What you have to do: Write the following entries out again exactly, skipping each image.

Extracted data entries:
= Beginning of Section =

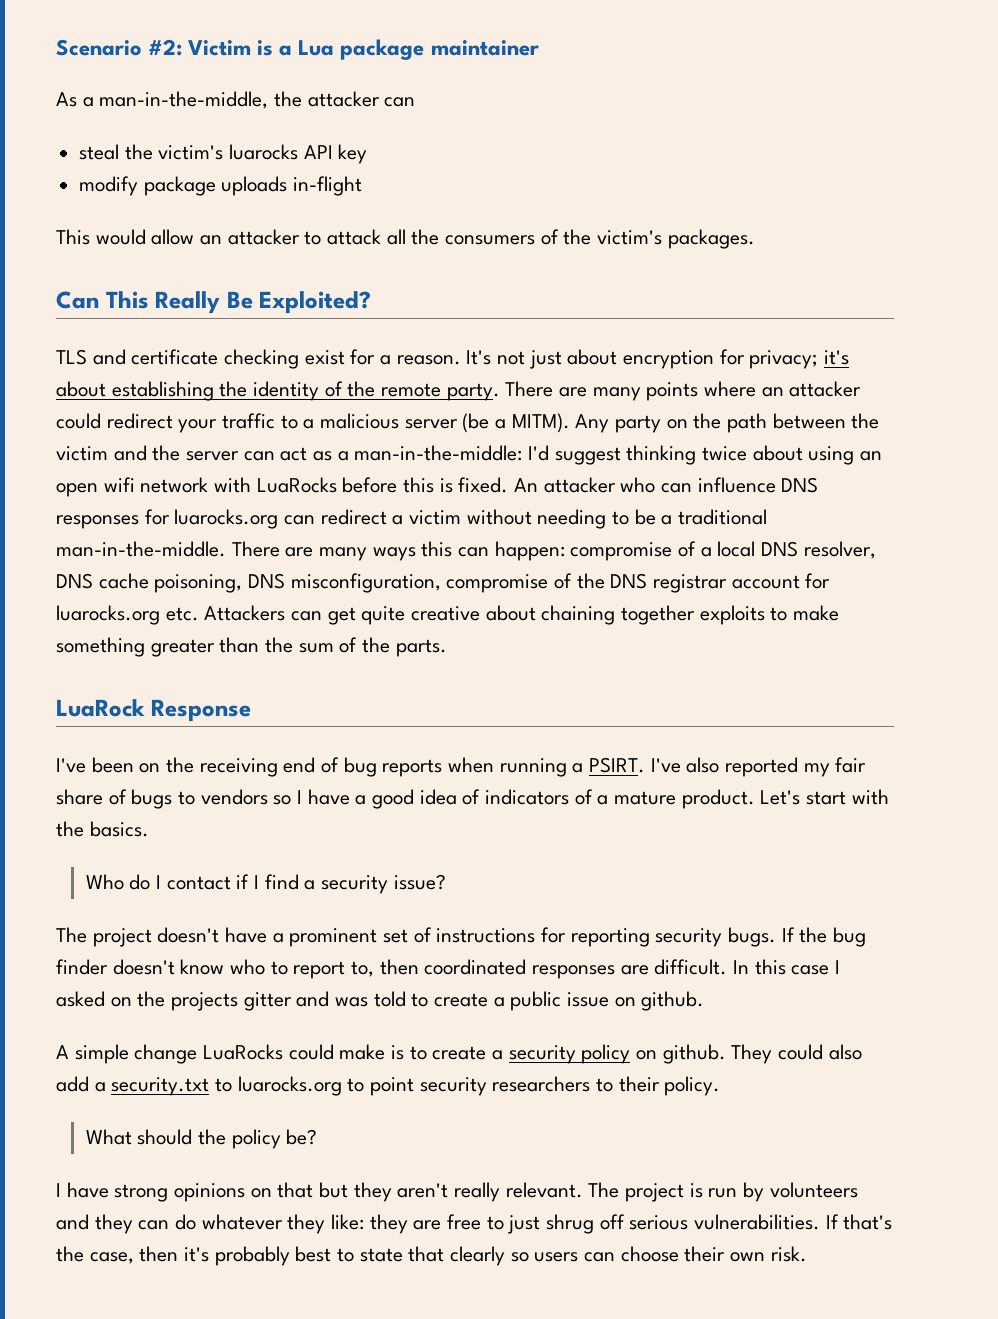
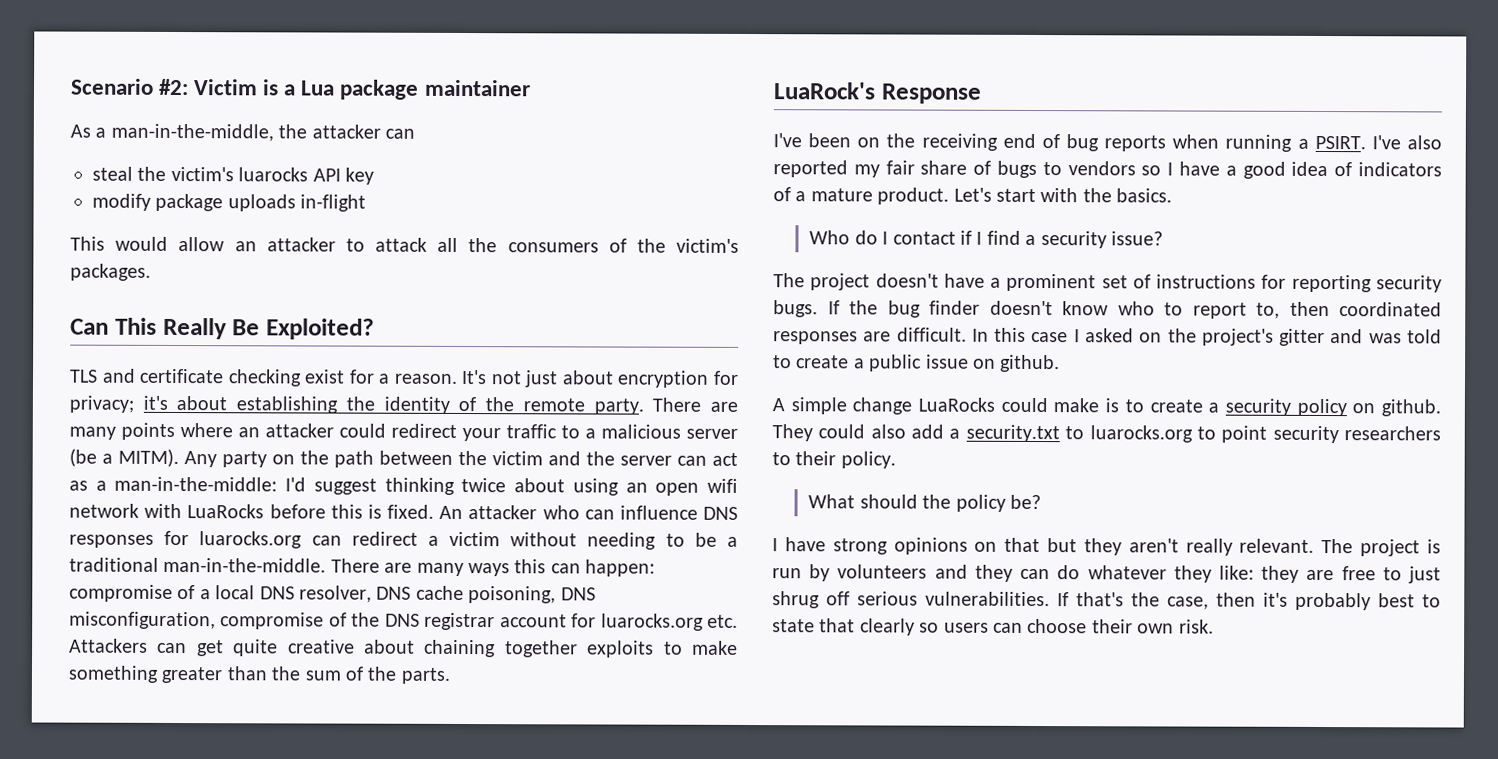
[56,699,145,717] LuaRock -> [773,82,876,100] LuaRock's
[171,992,239,1011] projects -> [1201,328,1274,346] project's

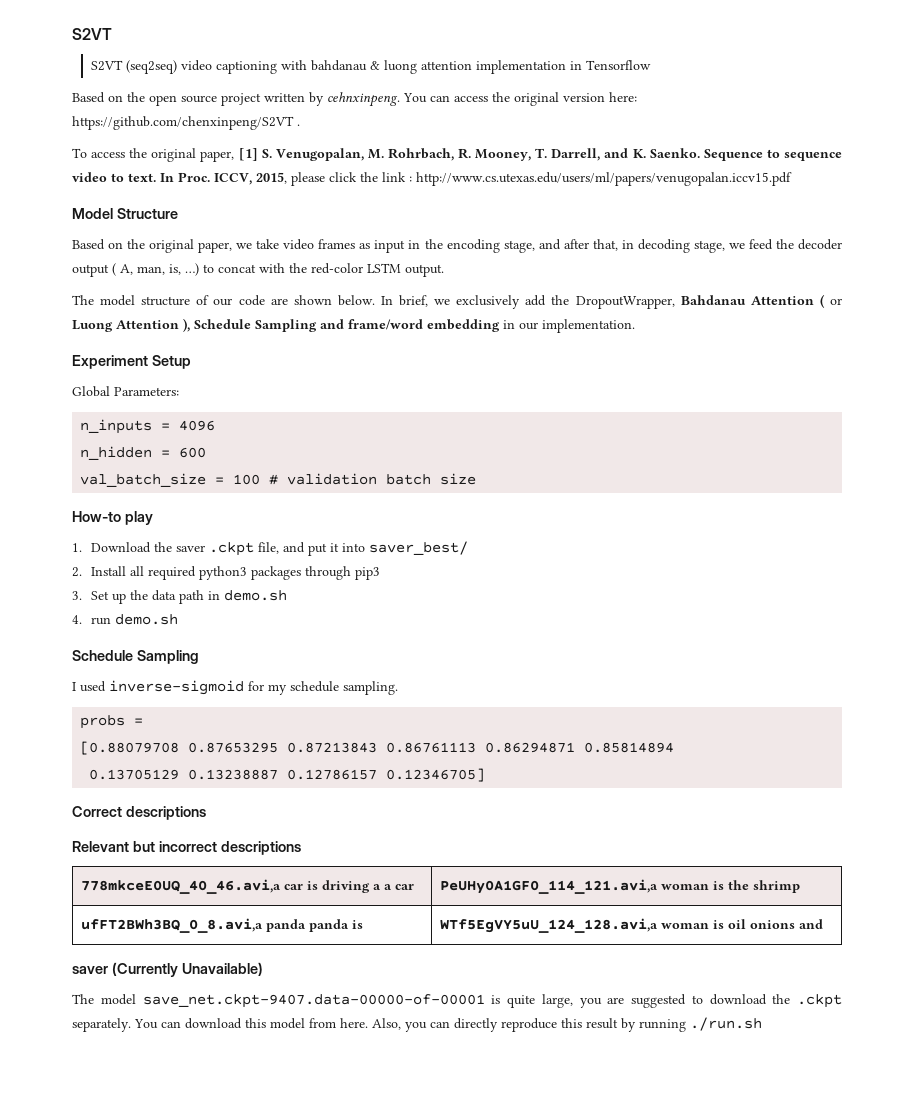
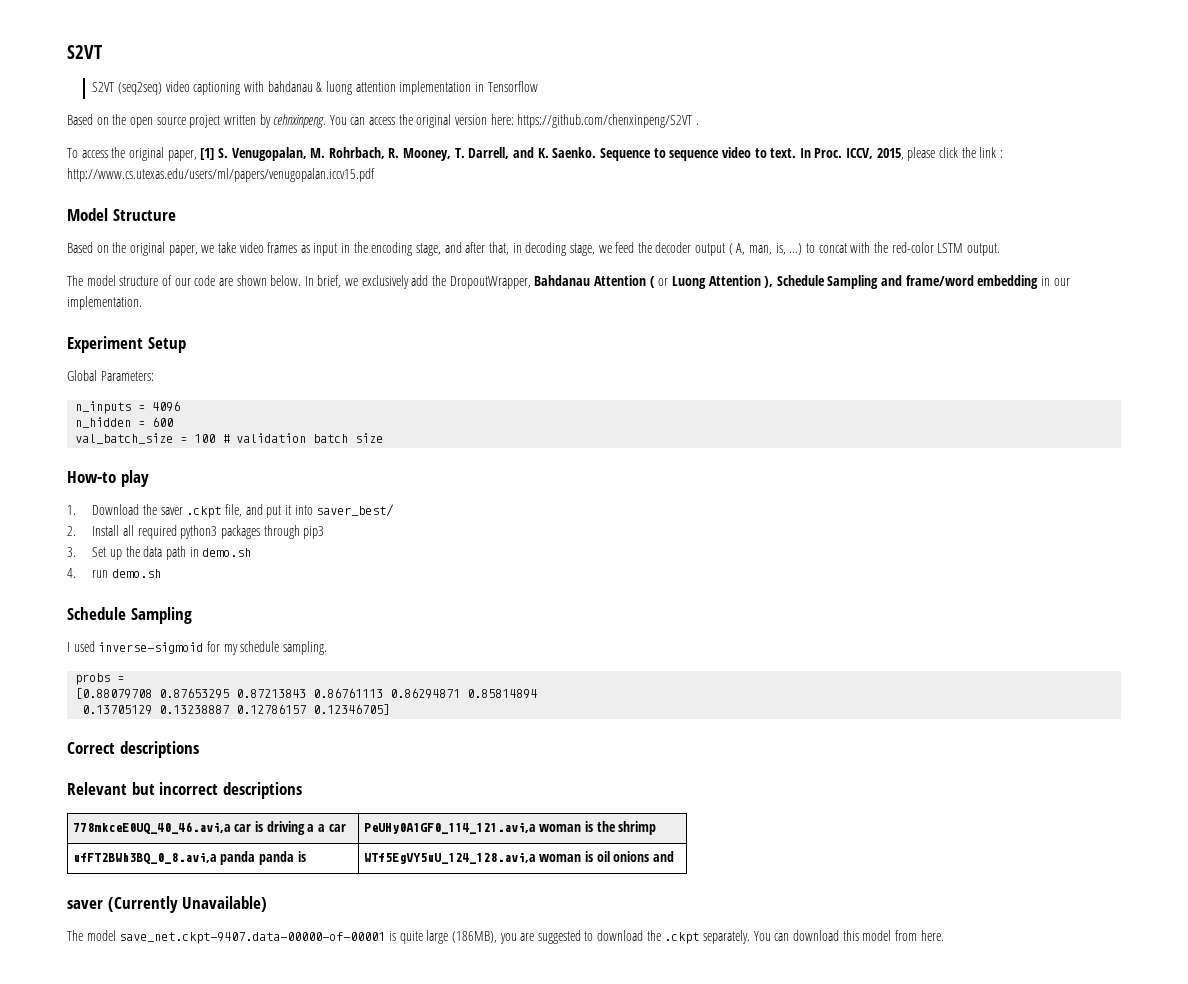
[541,994,573,1008] large, -> [426,930,497,944] large (186MB),
[372,1017,762,1032] Also, you can directly reproduce this result by running ./run.sh -> (944, 935) none

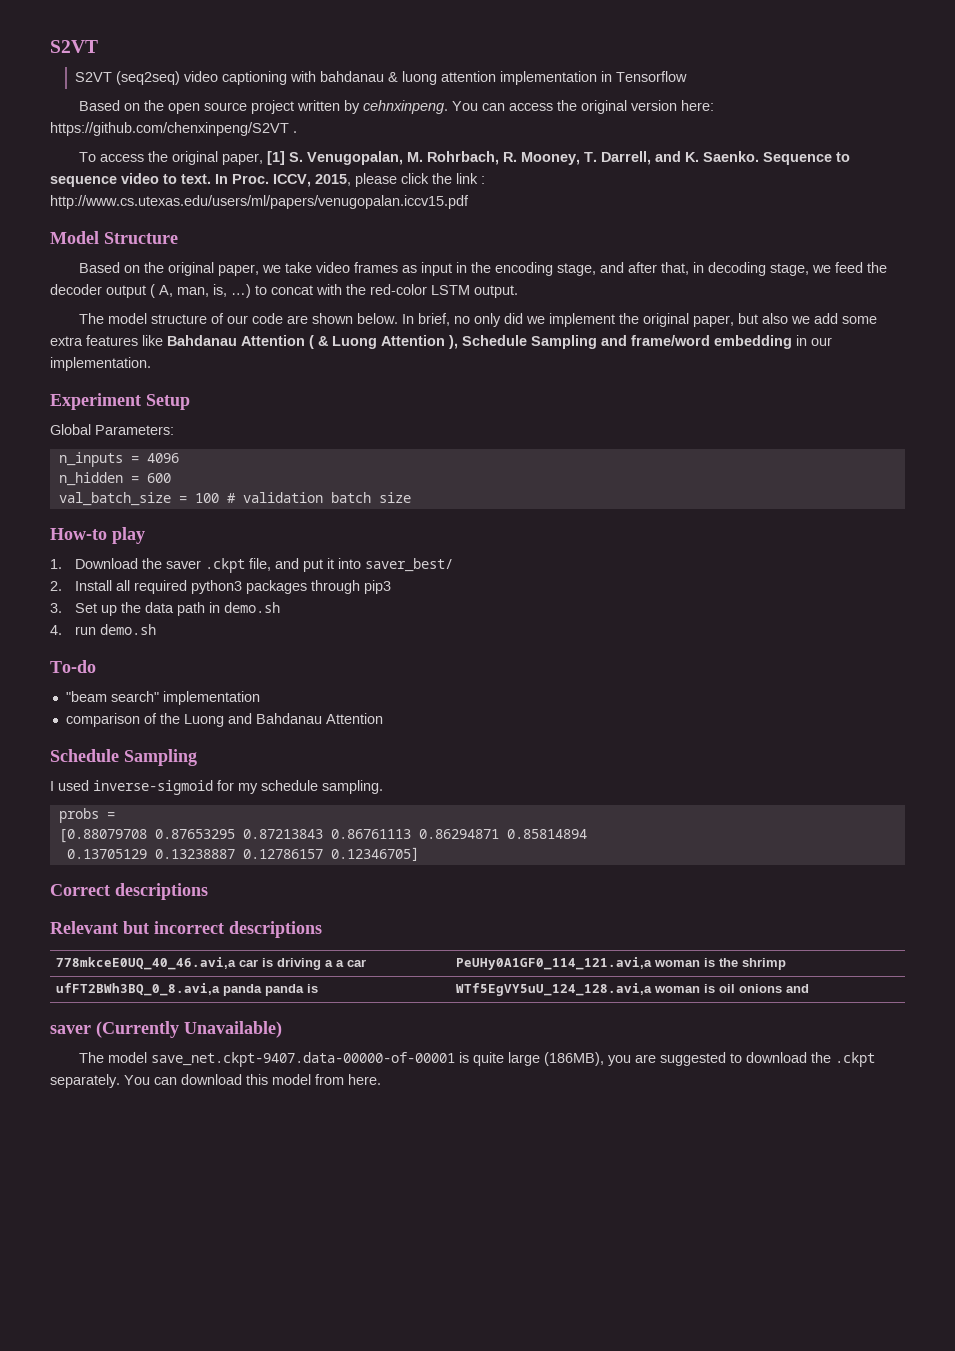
[345,275,531,289] we exclusively add the DropoutWrapper, -> [453,313,877,327] [50,335,163,346] no only did we implement the original paper, but also we add some extra features like
[658,278,669,286] or -> [318,336,329,346] &
(162, 573) none -> [50,660,96,673] [65,691,260,705] [65,713,383,727] // To-do // "beam search" implementation // comparison of the Luong and Bahdanau Attention

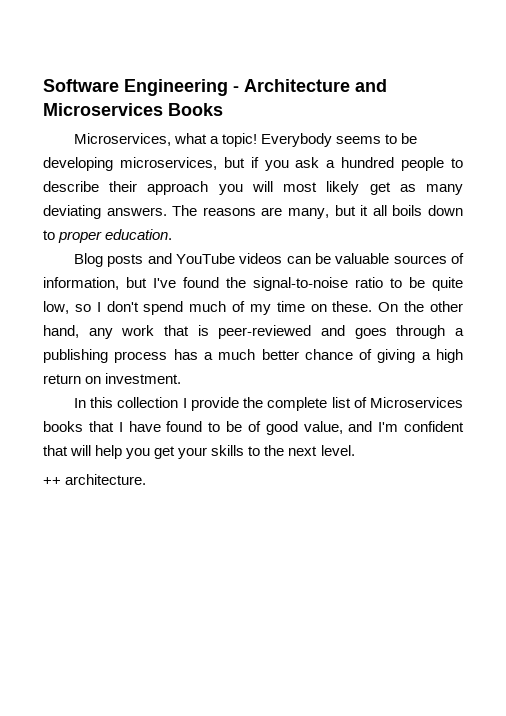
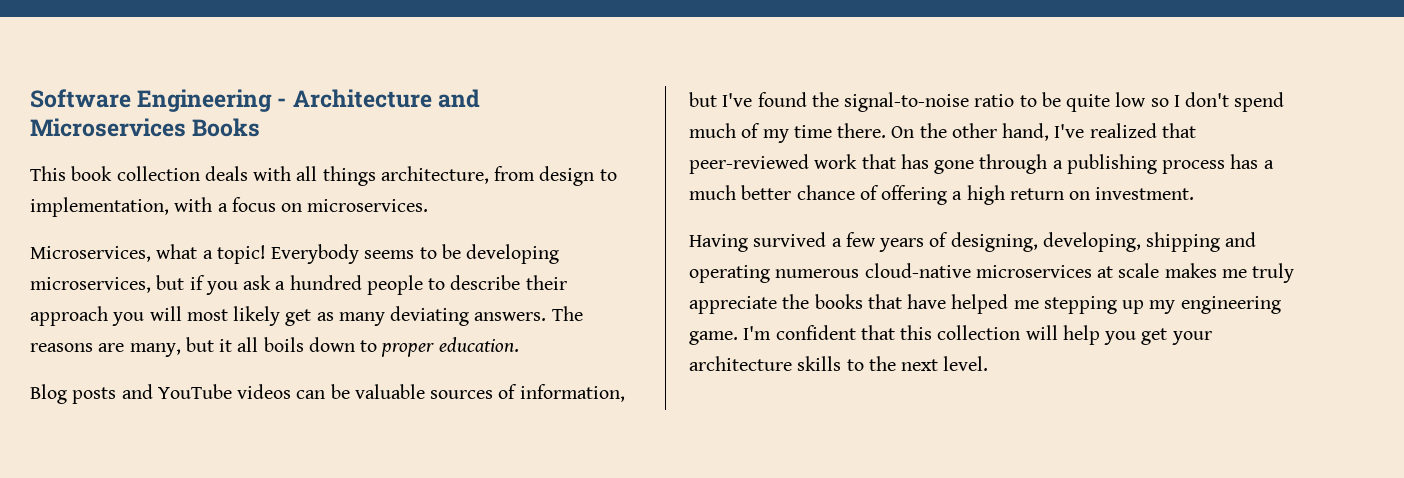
(223, 109) none -> [30,166,617,186] [30,197,429,217] // This book collection deals with all things architecture, from design to implementation, with a focus on microservices.
[43,301,69,314] low, -> [1115,92,1147,107] low
[310,301,373,312] on these. -> [837,123,887,138] there.
[88,325,387,339] any work that is peer-reviewed and goes -> [1054,123,1196,138] [689,154,975,174] I've realized that peer-reviewed work that has gone
[377,349,416,363] giving -> [881,185,948,205] offering
[73,397,464,411] [43,421,373,435] In this collection I provide the complete list of Microservices books that I have found to be of good value, and -> [689,232,1257,252] [689,263,1295,283] [689,294,1281,314] [689,331,738,345] Having survived a few years of designing, developing, shipping and operating numerous cloud-native microservices at scale makes me truly appreciate the books that have helped me stepping up my engineering game.
(68, 450) none -> [900,325,1021,340] this collection
(208, 453) none -> [689,356,792,371] architecture
[43,474,147,485] // ++ architecture. -> (989, 363) none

= End of Section =

Solution below:
[56,699,145,717] LuaRock -> [773,82,876,100] LuaRock's
[171,992,239,1011] projects -> [1201,328,1274,346] project's

[541,994,573,1008] large, -> [426,930,497,944] large (186MB),
[372,1017,762,1032] Also, you can directly reproduce this result by running ./run.sh -> (944, 935) none

[345,275,531,289] we exclusively add the DropoutWrapper, -> [453,313,877,327] [50,335,163,346] no only did we implement the original paper, but also we add some extra features like
[658,278,669,286] or -> [318,336,329,346] &
(162, 573) none -> [50,660,96,673] [65,691,260,705] [65,713,383,727] // To-do // "beam search" implementation // comparison of the Luong and Bahdanau Attention

(223, 109) none -> [30,166,617,186] [30,197,429,217] // This book collection deals with all things architecture, from design to implementation, with a focus on microservices.
[43,301,69,314] low, -> [1115,92,1147,107] low
[310,301,373,312] on these. -> [837,123,887,138] there.
[88,325,387,339] any work that is peer-reviewed and goes -> [1054,123,1196,138] [689,154,975,174] I've realized that peer-reviewed work that has gone
[377,349,416,363] giving -> [881,185,948,205] offering
[73,397,464,411] [43,421,373,435] In this collection I provide the complete list of Microservices books that I have found to be of good value, and -> [689,232,1257,252] [689,263,1295,283] [689,294,1281,314] [689,331,738,345] Having survived a few years of designing, developing, shipping and operating numerous cloud-native microservices at scale makes me truly appreciate the books that have helped me stepping up my engineering game.
(68, 450) none -> [900,325,1021,340] this collection
(208, 453) none -> [689,356,792,371] architecture
[43,474,147,485] // ++ architecture. -> (989, 363) none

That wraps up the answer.